Bernard Cornwell - Stonehenge
Could it all have been done within the compass of one man's lifetime? It is possible, and the radiocarbon dates (mostly derived from scraps of antler picks abandoned in the stone holes) are scarce and confusing enough to allow for the possibility, but most scholars would plausibly argue for a much longer period. I do not believe, however, that building Stonehenge was a leisurely pursuit. There is evidence that some of the stones were erected hurriedly (by being placed in holes too shallow to support them, whereas a painstaking process would have demanded that a longer stone be fetched and substituted), and unchanging human nature alone suggests that when a great work is undertaken there is an impatience to see it finished. I am convinced, also, that the design of the sarsen Stonehenge betrays an architect. The lintels and trilithons may have been copies of wooden originals, but the monument is nevertheless unique and daring, and suggests that someone designed it, and undoubtedly that designer would have been eager to see his idea finished. For all those reasons I suspect that the building took less time than is commonly assumed.

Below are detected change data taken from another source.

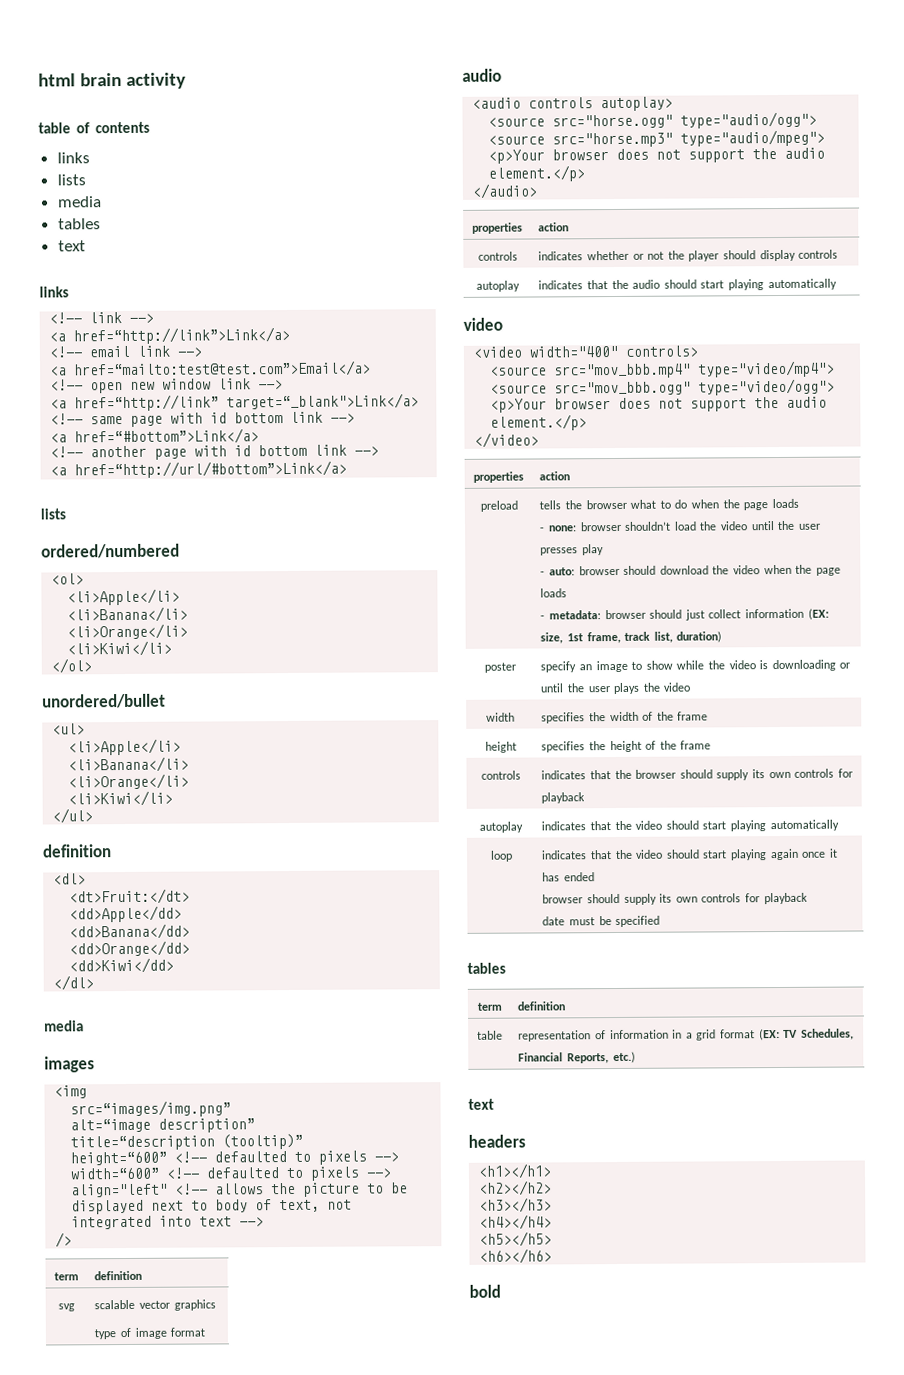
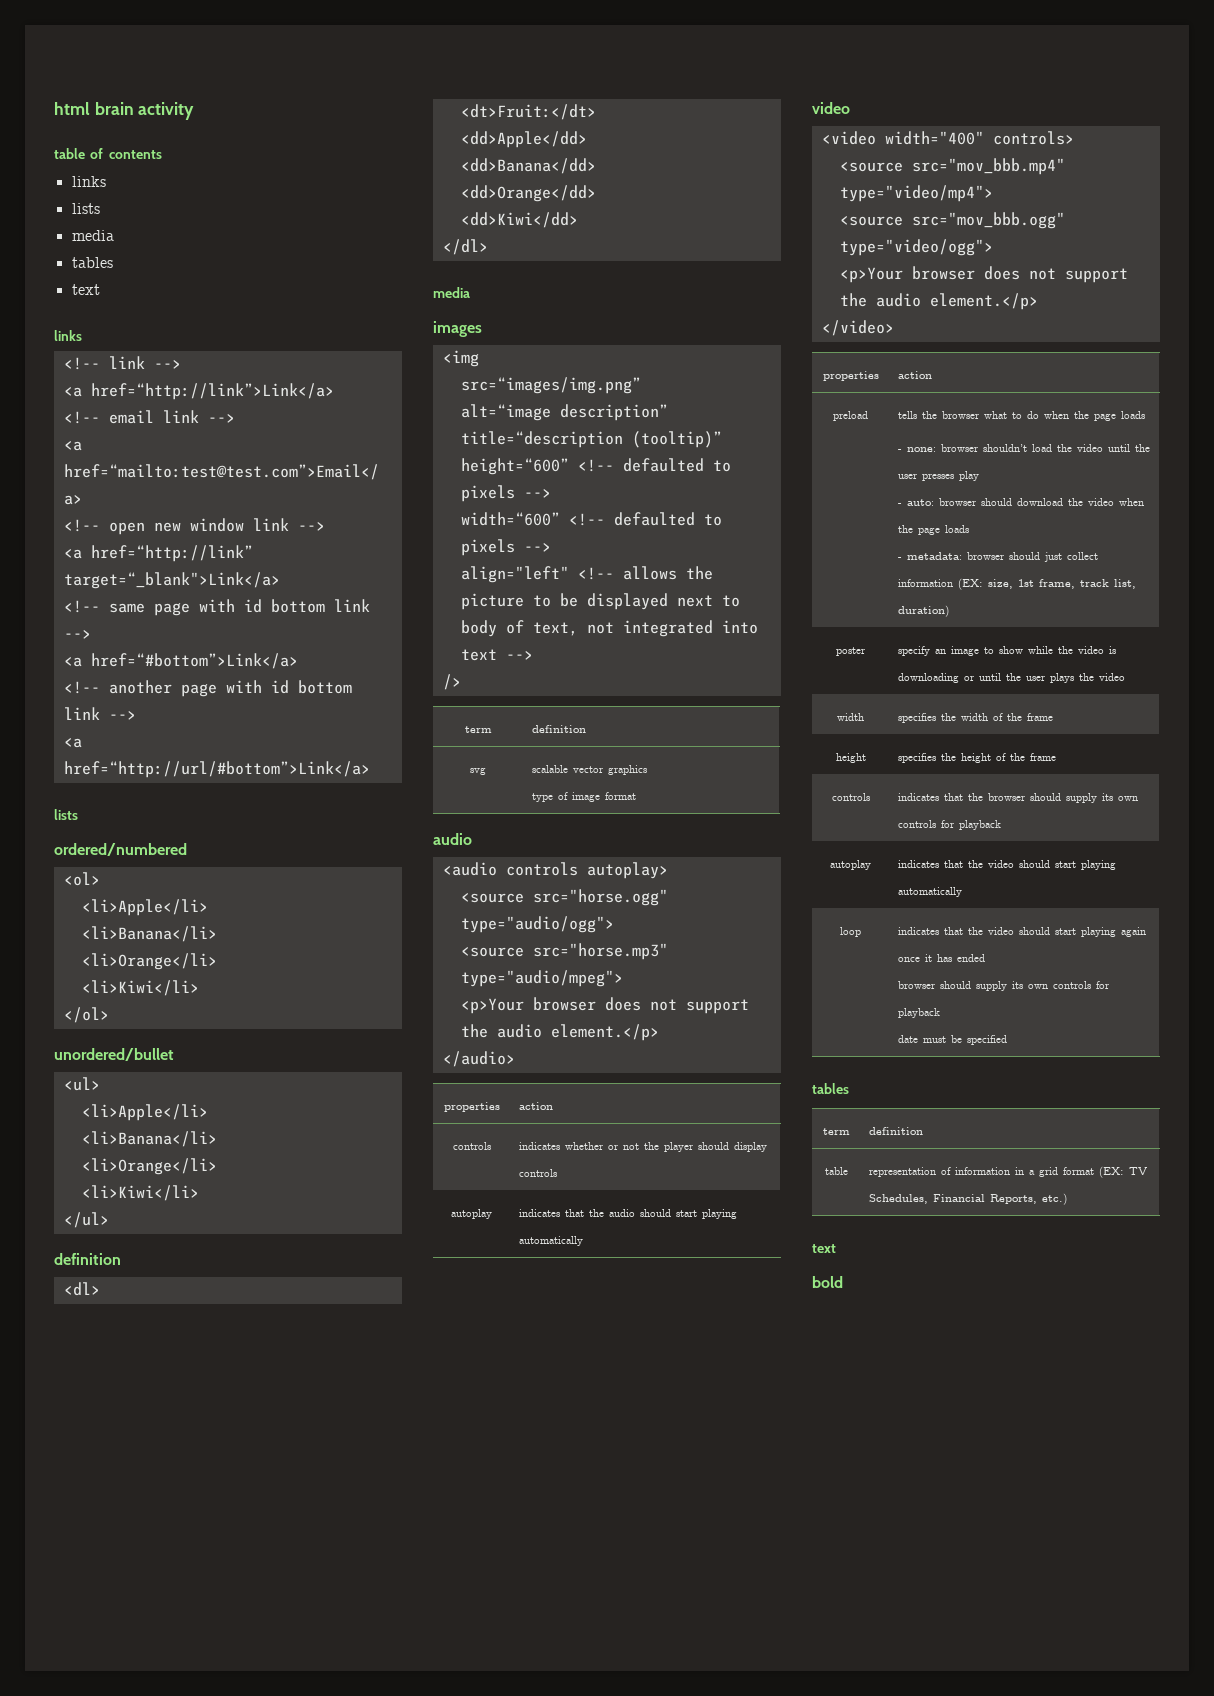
- headers
- <h1></h1>
- <h2></h2>
- <h3></h3>
- <h4></h4>
- <h5></h5>
- <h6></h6>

Yet Stonehenge itself was not finished when the great sarsens were installed. At some time, we cannot tell when, carvings of axes and daggers were hammered into some of the pillars. Then, just after 2000 BC, the discarded blue-stones were brought back. Some were placed in a circle inside the sarsen ring while the rest were made into a horseshoe within the trilithons. That ended the building process and the ruins we see today are the remnants of that Stonehenge, though some two or three hundred years after the return of the bluestones more holes were dug for a completely new double ring of stones that would have encircled the lintelled sarsen ring, but those stones were never erected. It was about the same time that the sacred path, the approach avenue which has mostly been ploughed into oblivion, was extended in a great curve to the river bank. Then, around 1500 BC, the temple seems to have been finally abandoned, and it has weathered and decayed ever since.
I have mentioned my considerable debt to John North's book, Stonehenge, Neolithic Man and the Cosmos (HarperCollins, 1997), and I borrowed the configuration of the abandoned bluestone henge from his suggestions. I found Aubrey Burl's books to be just as useful, specifically The Stonehenge People (J. M. Dent, London, 1987), and Prehistoric Avebury (Yale University Press, 1979). The best single introduction to the monument is David Souden's beautifully illustrated and comprehensive Stonehenge, Mysteries of the Stones and Landscape (English Heritage, 1997). I am also indebted to Rodney Castleden's The Making of Stonehenge (Routledge, London, 1993), and to the magnificent, cumbersome and awesomely expensive Stonehenge in its Landscape, Twentieth-century Excavations, edited by R. M. J. Cleal, K. E. Walker and R. Montague (English Heritage Archaeological Report 10, 1995). Lawrence Keeley's War Before Civilization (Oxford University Press, 1996) was most helpful. It is said that a picture is worth a thousand words, but Rex Nicholls's pictures, which illustrate the part-title pages of this book, are worth many times more. My thanks to him, and to Elizabeth Cartmale-Freedman who did much valuable research for me into late neolithic crops, living conditions and the findings from other archaeological sites. The errors, misjudgements and idiocies are all my own.
What makes Stonehenge so special? Some folk are disappointed by the ruins. Nathaniel Hawthorne, visiting the site from his native New England in the mid nineteenth century, wrote that Stonehenge was 'not very well worth seeing… one of the poorest of spectacles; and when complete it must have been even less picturesque than now'. Perhaps, yet most visitors do find the stones awe-inspiring. For some people it is the association, over ten thousand years, of one spot of our planet with humankind's spiritual longings. For others, it is the marvel of the lintels, unique for their time and still breathtaking in their architectural daring. That the monument survived at all is a miracle; over the years some stones were broken and taken away for building projects, while other stones, insufficiently buried, toppled in gales. Yet the temple stands to this day, the names of its gods forgotten and the nature of its rituals a mystery, yet still a shrine for whatever aspirations we cannot answer by technology or human effort. Long may it remain.